These studies show that a peripheral double positive T-cell population exists in vivo in the rat. These cells are not an artefact of flow cytometric analysis, as they were also detected by confocal microscopy. As double positive T cells expressed a phenotype distinct from that of CD4 and CD8 single positive T cells (see below), it is unlikely that double positive T cells arose by CD4 single positive T cells adsorbing CD8 (or vice versa).

Rat double positive cells all expressed TCRαβ. They expressed levels of CD4 comparable to CD4 single positive T cells, but the level of CD8 expressed on double positive T cells varied whilst on CD8 single positive T cells it was homogeneous (this can be seen most clearly in Fig. 3). This observation may imply that in vivo double positive T cells are generated from CD4 single positive T cells that are induced to express varying levels of CD8, as described for human,4,34,35 swine6,21 and rat8 double positive T cells in vitro.

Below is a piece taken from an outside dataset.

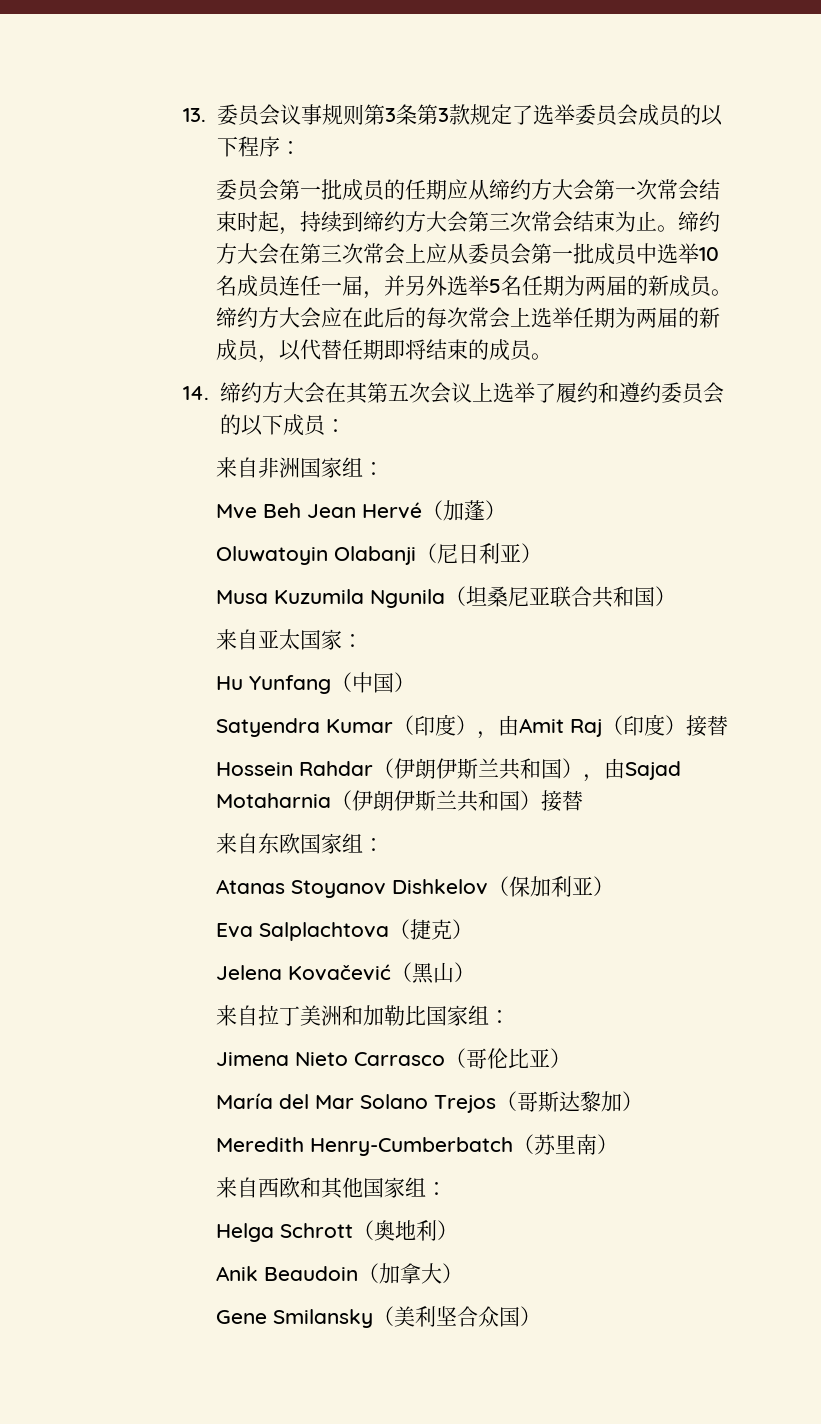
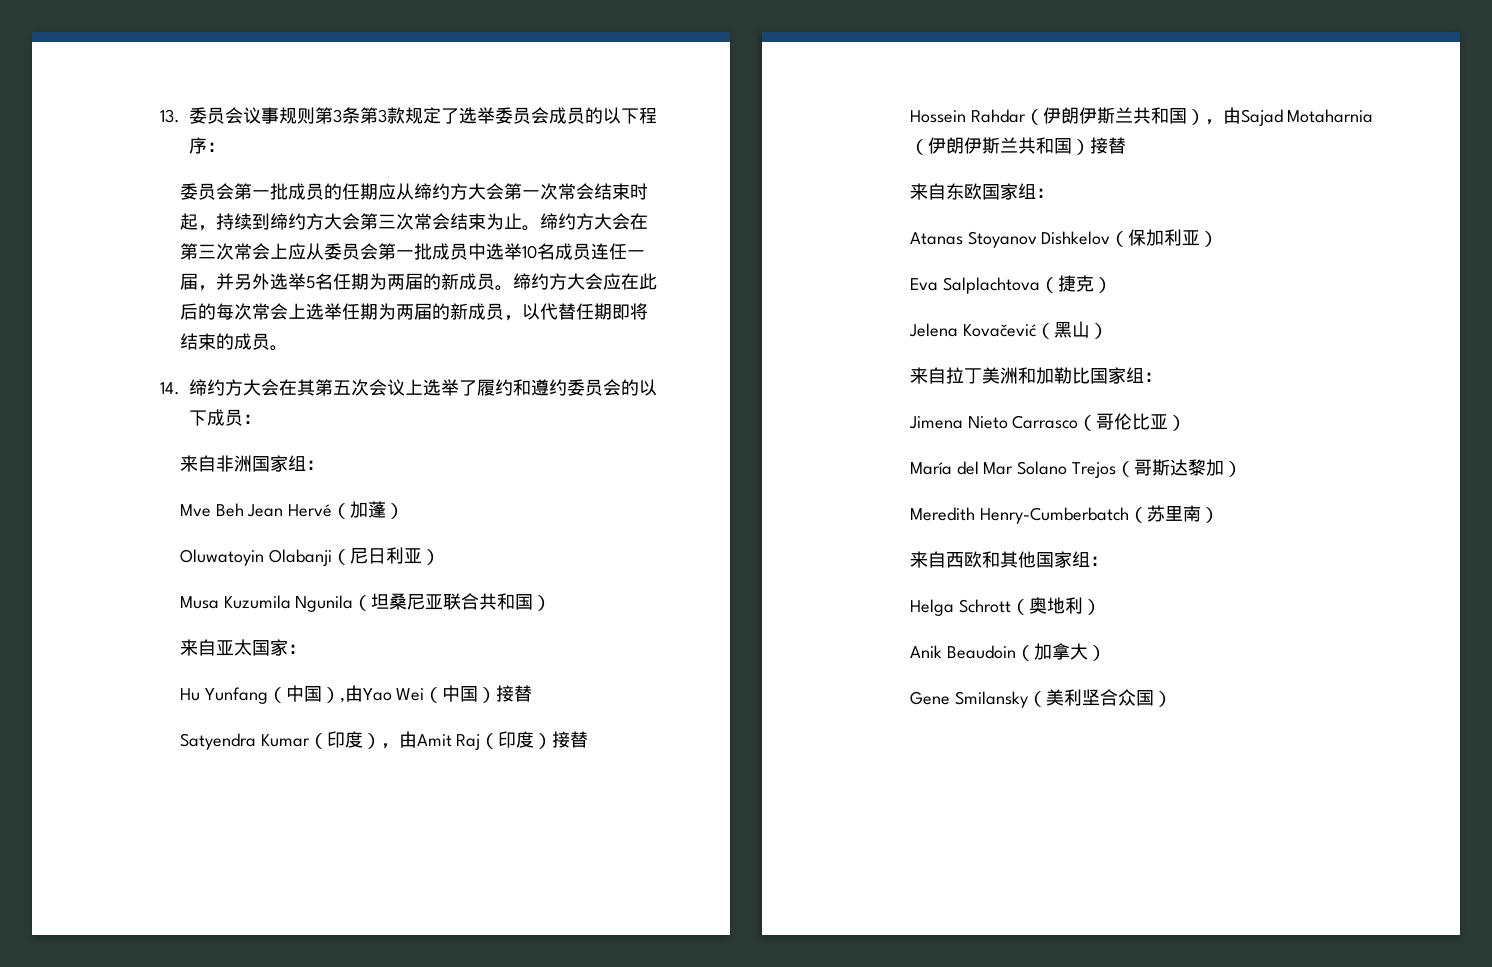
- Hu Yunfang（中国）
+ Hu Yunfang（中国）,由Yao Wei（中国）接替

All rat double positive T cells expressed CD8α chain. Recently, a novel form of CD8α chain, not recognized by the G28 mAb, was reported on rat macrophages36 and mast cells.37 G28 mAb reactivity was examined in these present studies, to ascertain which form of the CD8α chain was expressed on double positive T cells. It would appear to be the same as that found on CD8 single positive T cells, as equivalent staining was seen with OX8 and G28 mAbs.

However, only around half of rat double positive T cells expressed the CD8β chain, so double positive T cells can be subdivided into cells that express the CD8αβ heterodimer (although not necessarily exclusive to some homodimer expression) and cells that express CD8α alone, presumably in the form of a homodimer.38 In these present studies, priming had reciprocal effects on CD8 αβ and αα expressing double positive T cells and it has been suggested that CD8 αβ and αα expressing T cells are functionally distinct.39 Functional differences between CD8 αβ and αα expressing double positive T cells could initially be assessed by comparing the phenotype of these two T-cell subsets. In the present study, this experiment was not done, but the phenotype of CD8 αβ and αα expressing double positive T cells combined was analysed.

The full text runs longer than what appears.